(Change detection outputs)
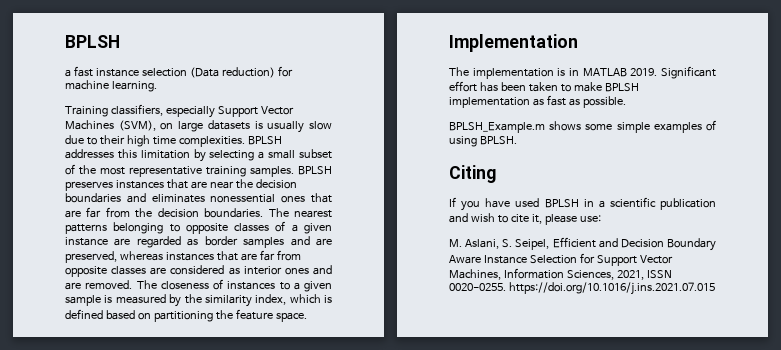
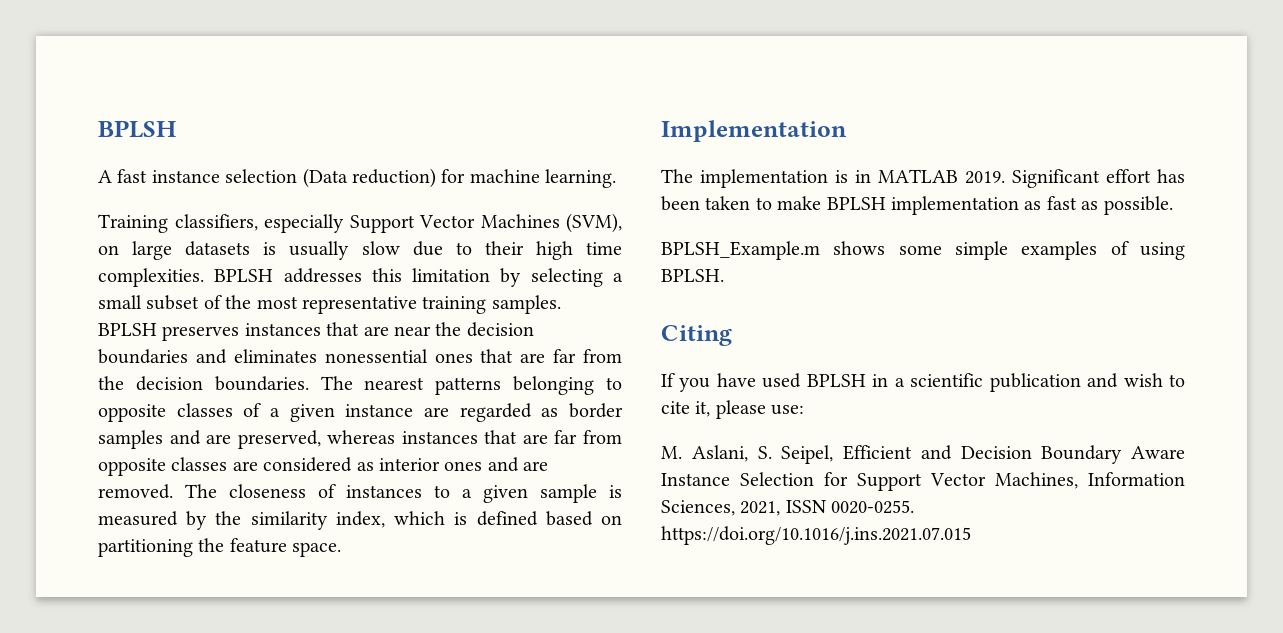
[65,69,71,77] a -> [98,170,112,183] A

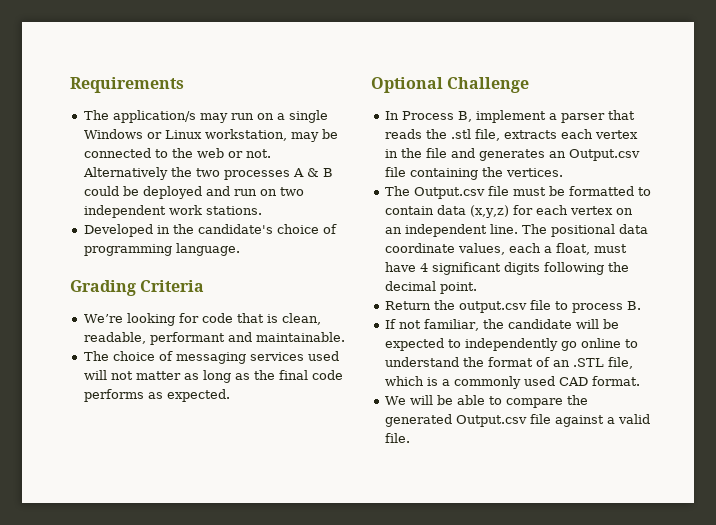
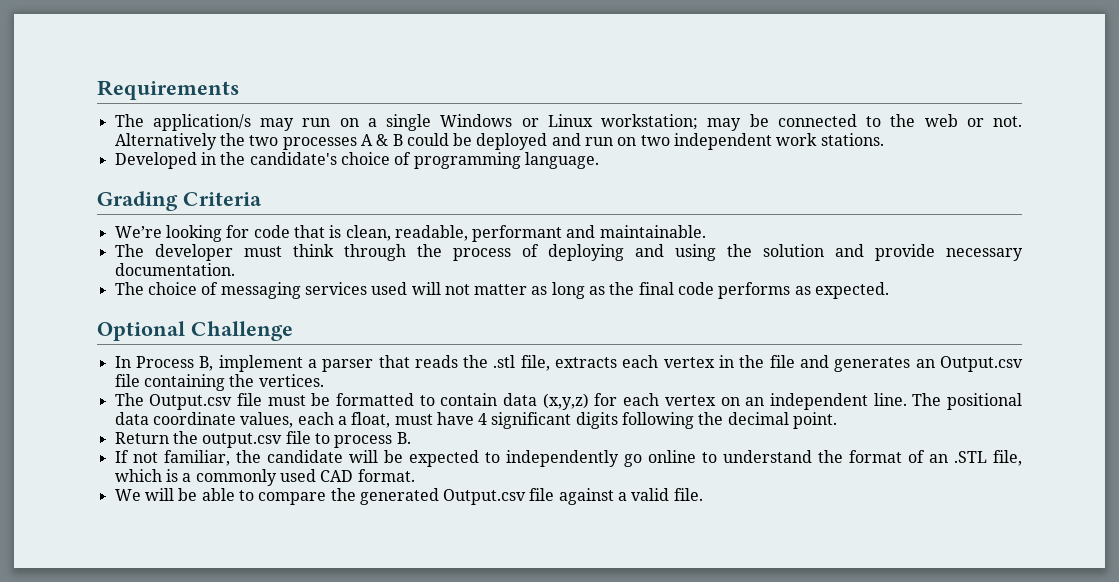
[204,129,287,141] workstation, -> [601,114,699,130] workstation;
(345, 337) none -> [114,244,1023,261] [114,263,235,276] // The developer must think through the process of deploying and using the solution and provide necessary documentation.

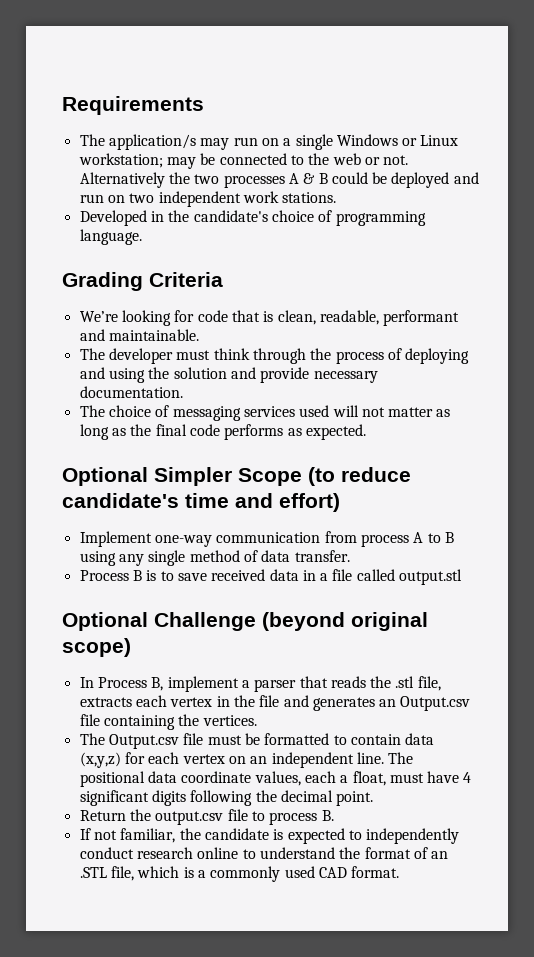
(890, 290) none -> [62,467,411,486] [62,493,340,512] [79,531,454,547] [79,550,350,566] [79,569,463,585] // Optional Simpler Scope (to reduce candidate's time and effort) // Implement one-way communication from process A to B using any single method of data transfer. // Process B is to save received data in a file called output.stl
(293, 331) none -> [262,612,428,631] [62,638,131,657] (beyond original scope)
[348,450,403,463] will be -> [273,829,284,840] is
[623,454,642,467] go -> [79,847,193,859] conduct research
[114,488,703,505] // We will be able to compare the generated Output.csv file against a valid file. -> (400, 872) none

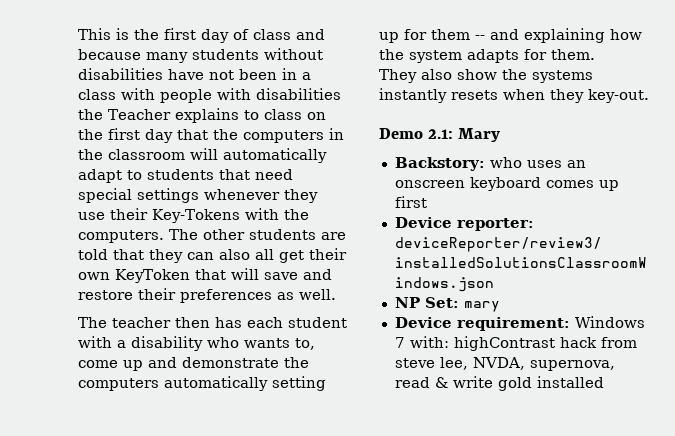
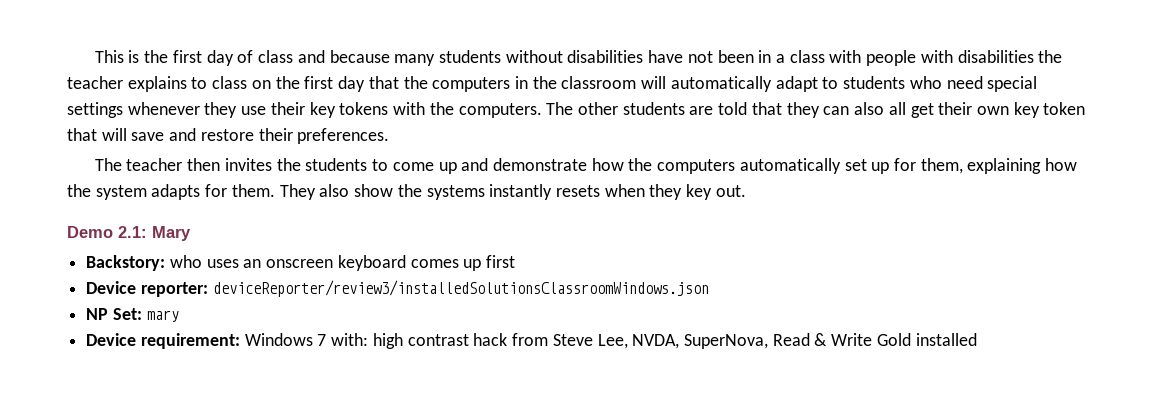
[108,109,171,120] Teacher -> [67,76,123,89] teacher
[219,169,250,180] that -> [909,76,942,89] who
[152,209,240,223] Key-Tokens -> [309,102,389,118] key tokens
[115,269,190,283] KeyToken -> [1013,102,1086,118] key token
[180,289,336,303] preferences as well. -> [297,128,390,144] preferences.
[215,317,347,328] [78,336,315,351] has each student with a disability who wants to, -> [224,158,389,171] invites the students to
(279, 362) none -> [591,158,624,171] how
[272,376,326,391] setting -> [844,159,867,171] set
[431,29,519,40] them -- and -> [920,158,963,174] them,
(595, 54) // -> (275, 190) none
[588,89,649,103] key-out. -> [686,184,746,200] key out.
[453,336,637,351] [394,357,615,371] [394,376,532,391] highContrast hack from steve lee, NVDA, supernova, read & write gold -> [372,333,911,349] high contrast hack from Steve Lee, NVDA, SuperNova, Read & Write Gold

- [Your goal] Output the data above exactly; pictures do not belong in the copy.

- [Your solution]
[65,69,71,77] a -> [98,170,112,183] A

[204,129,287,141] workstation, -> [601,114,699,130] workstation;
(345, 337) none -> [114,244,1023,261] [114,263,235,276] // The developer must think through the process of deploying and using the solution and provide necessary documentation.

(890, 290) none -> [62,467,411,486] [62,493,340,512] [79,531,454,547] [79,550,350,566] [79,569,463,585] // Optional Simpler Scope (to reduce candidate's time and effort) // Implement one-way communication from process A to B using any single method of data transfer. // Process B is to save received data in a file called output.stl
(293, 331) none -> [262,612,428,631] [62,638,131,657] (beyond original scope)
[348,450,403,463] will be -> [273,829,284,840] is
[623,454,642,467] go -> [79,847,193,859] conduct research
[114,488,703,505] // We will be able to compare the generated Output.csv file against a valid file. -> (400, 872) none

[108,109,171,120] Teacher -> [67,76,123,89] teacher
[219,169,250,180] that -> [909,76,942,89] who
[152,209,240,223] Key-Tokens -> [309,102,389,118] key tokens
[115,269,190,283] KeyToken -> [1013,102,1086,118] key token
[180,289,336,303] preferences as well. -> [297,128,390,144] preferences.
[215,317,347,328] [78,336,315,351] has each student with a disability who wants to, -> [224,158,389,171] invites the students to
(279, 362) none -> [591,158,624,171] how
[272,376,326,391] setting -> [844,159,867,171] set
[431,29,519,40] them -- and -> [920,158,963,174] them,
(595, 54) // -> (275, 190) none
[588,89,649,103] key-out. -> [686,184,746,200] key out.
[453,336,637,351] [394,357,615,371] [394,376,532,391] highContrast hack from steve lee, NVDA, supernova, read & write gold -> [372,333,911,349] high contrast hack from Steve Lee, NVDA, SuperNova, Read & Write Gold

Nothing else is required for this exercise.